Yellen's remarks at Securities Industry and Financial Markets Association's annual meeting

Even though the US economy is still showing strength, Treasury Secretary Janet Yellen said she was monitoring "potential vulnerabilities" amid serious headwinds. For the Treasury Secretary, bolstering the Treasury market is one of the immediate priorities. "We are at an important moment for the global economy. In the United States, we are focused on transitioning our economy to stable and sustained growth. The U.S. economy retains significant strength. But inflation remains too high, and we are contending with serious global headwinds," Yellen said during her speech at the Securities Industry and Financial Markets Association meeting on Monday.

The current situation is dangerous and volatile. Yellen is concerned about the spike in energy prices and extreme volatility in financial markets.

These are conditions where "financial stability risks could materialize," Yellen responded to one of the questions following her speech.

Yellen cited a list of immediate issues and long-term structural challenges that are holding back the country's economic potential.

"We now face serious global headwinds and challenges with elevated inflation. Growth is slowing globally," Yellen said in her speech. Energy and food prices have risen, driven partly by the armed conflict in Ukraine and the pandemic's lingering effects abroad. "Climate change continues to devastate communities, exacerbating energy and food shortages in Europe and across the world."

Yellen's immediate priorities are to bring inflation under control and to monitor potential vulnerabilities in the financial system.

The Treasury Secretary's comments come as financial markets feel additional pressure from increased volatility. Recently, a mass sell-off in UK government bonds was resolved only when the Bank of England employed emergency purchases. In addition, Japan saw a steep fall in the yen, which made the government repeatedly intervene.
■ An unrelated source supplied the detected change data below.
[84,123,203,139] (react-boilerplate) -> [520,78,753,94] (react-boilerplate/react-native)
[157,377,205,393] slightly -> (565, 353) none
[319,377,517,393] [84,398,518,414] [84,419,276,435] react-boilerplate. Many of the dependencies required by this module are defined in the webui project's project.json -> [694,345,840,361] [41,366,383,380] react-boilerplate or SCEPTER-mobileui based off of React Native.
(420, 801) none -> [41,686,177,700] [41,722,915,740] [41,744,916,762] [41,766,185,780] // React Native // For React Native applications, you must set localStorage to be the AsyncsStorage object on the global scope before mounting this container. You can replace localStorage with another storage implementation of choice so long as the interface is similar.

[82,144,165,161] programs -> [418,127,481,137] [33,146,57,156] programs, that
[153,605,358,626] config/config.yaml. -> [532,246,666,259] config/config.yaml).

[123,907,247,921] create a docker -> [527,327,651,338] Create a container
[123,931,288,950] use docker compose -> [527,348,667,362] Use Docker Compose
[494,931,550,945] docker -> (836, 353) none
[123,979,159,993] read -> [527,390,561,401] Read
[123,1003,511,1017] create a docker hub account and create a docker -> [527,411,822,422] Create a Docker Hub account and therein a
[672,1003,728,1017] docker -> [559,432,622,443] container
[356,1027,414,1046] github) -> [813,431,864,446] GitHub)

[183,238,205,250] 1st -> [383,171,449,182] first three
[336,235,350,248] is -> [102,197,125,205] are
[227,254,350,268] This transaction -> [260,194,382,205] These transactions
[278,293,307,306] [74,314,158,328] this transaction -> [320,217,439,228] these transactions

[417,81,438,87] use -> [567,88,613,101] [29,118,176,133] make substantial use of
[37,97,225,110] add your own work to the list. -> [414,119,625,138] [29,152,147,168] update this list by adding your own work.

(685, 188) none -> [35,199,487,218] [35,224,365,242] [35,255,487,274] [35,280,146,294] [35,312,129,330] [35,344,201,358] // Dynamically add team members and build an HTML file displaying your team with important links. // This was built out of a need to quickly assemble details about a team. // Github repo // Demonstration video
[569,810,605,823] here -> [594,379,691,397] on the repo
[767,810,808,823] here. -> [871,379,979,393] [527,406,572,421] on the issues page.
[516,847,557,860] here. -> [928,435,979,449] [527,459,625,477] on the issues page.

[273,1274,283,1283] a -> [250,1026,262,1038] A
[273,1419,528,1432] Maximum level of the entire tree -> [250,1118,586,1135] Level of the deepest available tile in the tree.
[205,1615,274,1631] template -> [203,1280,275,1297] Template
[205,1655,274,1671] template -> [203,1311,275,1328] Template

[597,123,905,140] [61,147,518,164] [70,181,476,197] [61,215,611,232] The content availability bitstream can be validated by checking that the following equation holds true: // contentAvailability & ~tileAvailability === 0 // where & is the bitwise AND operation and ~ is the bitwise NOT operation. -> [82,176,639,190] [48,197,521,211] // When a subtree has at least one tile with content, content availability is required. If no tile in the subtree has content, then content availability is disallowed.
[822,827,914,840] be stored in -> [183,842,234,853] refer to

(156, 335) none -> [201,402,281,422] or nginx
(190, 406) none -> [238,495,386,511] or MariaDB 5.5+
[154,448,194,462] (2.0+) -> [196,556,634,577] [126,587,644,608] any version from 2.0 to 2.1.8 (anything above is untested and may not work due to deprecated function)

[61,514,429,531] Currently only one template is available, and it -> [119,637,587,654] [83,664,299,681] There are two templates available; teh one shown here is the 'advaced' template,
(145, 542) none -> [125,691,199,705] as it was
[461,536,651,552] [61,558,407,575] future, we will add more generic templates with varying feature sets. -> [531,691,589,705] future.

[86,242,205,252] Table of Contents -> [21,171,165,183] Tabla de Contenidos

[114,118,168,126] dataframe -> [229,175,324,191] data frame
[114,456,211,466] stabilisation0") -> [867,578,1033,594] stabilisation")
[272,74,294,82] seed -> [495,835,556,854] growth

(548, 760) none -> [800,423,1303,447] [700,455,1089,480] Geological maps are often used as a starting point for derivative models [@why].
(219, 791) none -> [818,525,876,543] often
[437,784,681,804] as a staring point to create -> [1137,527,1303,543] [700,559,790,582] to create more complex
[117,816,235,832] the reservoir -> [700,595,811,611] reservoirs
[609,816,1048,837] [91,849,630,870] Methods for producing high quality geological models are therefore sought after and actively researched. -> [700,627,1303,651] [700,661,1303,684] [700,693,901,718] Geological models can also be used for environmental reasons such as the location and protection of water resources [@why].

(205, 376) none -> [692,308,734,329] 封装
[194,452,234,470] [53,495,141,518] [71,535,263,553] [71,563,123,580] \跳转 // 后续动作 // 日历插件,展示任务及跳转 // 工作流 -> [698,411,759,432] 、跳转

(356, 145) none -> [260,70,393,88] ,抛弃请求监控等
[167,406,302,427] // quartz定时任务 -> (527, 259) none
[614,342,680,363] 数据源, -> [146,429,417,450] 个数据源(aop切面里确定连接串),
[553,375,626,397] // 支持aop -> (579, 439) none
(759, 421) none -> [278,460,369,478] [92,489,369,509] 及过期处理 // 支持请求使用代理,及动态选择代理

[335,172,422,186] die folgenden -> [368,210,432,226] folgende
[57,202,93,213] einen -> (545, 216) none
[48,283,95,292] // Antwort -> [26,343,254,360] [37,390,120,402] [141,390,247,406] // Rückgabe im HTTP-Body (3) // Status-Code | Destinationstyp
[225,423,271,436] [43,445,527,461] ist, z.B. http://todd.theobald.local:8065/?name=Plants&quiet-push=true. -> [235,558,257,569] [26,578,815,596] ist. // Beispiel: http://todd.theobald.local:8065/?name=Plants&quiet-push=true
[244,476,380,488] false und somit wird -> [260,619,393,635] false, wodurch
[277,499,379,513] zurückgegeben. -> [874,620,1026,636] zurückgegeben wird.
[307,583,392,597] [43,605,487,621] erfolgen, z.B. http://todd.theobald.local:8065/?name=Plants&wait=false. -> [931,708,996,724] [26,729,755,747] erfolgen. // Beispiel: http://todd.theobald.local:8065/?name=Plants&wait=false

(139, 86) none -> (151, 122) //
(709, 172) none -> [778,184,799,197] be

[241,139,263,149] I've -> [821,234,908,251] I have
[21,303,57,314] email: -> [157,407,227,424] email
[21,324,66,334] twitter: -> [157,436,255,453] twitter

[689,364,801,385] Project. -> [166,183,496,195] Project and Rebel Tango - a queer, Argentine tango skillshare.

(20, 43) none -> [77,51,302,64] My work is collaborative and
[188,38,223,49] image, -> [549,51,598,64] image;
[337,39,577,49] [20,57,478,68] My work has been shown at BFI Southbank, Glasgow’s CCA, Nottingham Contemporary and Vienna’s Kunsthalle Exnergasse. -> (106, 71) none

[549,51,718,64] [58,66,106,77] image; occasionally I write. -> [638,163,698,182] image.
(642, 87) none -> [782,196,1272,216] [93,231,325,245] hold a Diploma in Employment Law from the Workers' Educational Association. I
At the same time, the US market was strong enough, and the greenback remained the safe haven backed by the aggressive tightening cycle of the US Federal Reserve.

"To date, the US financial system has not been a source of economic instability. While we continue to watch for emerging risks, our system remains resilient and continues to operate well through uncertainties," Yellen said.

As for the US Treasury market, described by the Treasury Secretary as "the bedrock of our financial system," the plan is to enhance its ability to absorb shocks.

"The Treasury market today is reflecting greater uncertainty about the economic outlook, but trading volumes are robust and investors are able to execute transactions. However, in the past few years, we have seen some episodes of stress in this critical market," she noted. "These episodes underscore the importance of enhancing its resilience. Treasury is working with financial regulators to advance reforms that improve the Treasury market's ability to absorb shocks and disruptions, rather than to amplify them."

Yellen cited sluggish productivity growth and job cuts as longstanding structural challenges. "Of course, there are serious challenges directly ahead of us. And I know it has been a tough few years for the American people. But our progress thus far shows what our country can do. We have experienced among the strongest recoveries of any major advanced economy. And we've made a generational investment to expand our economic capacity. I believe that we can navigate through this current moment as well."

She also spoke about digital assets and stated that innovation must be in balance with proper regulation, as innovation without adequate regulation may lead to disruptions and harm. As part of this effort, the Treasury Department and its counterparts recently completed the federal government's most comprehensive review of digital assets. "These reports represent our most significant effort yet to promote responsible innovation in this area. Our goal is to realize the potential benefits of digital assets while mitigating and minimizing their risks," the Treasury Secretary stressed.